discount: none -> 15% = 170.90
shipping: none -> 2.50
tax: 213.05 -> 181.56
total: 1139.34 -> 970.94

---

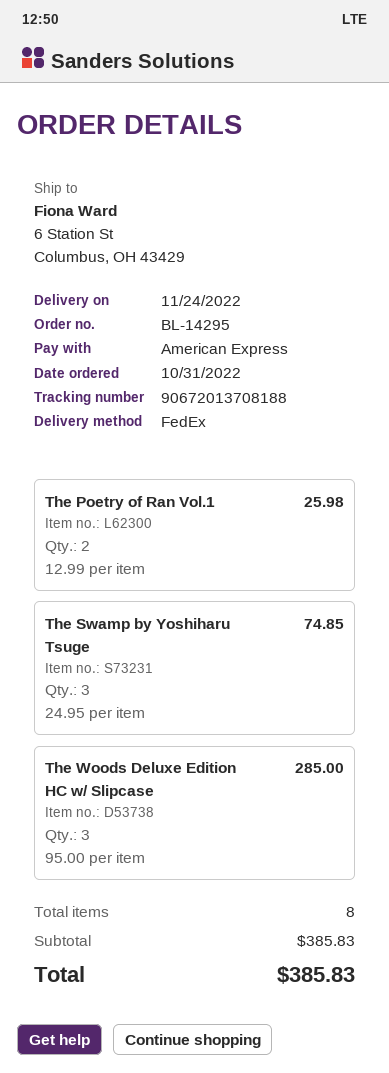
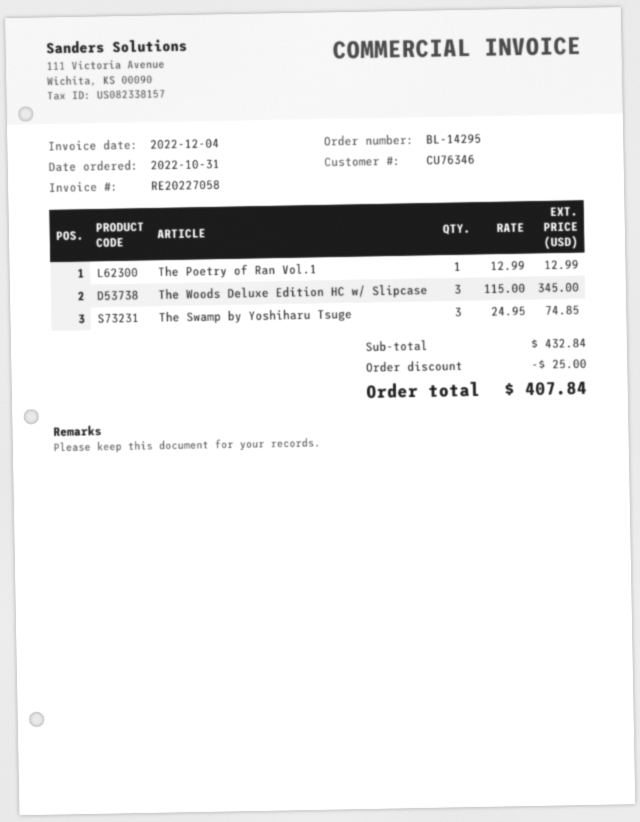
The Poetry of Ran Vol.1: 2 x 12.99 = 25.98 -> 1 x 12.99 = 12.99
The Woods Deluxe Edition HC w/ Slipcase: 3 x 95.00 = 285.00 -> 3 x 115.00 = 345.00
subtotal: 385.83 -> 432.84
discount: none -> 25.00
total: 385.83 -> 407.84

*Task details:* Take the listing above and repeat exactly the lines from the one containing "The Poetry of" through the one containing "total: 385.83 -> 407.84", both included.

*Your solution:*
The Poetry of Ran Vol.1: 2 x 12.99 = 25.98 -> 1 x 12.99 = 12.99
The Woods Deluxe Edition HC w/ Slipcase: 3 x 95.00 = 285.00 -> 3 x 115.00 = 345.00
subtotal: 385.83 -> 432.84
discount: none -> 25.00
total: 385.83 -> 407.84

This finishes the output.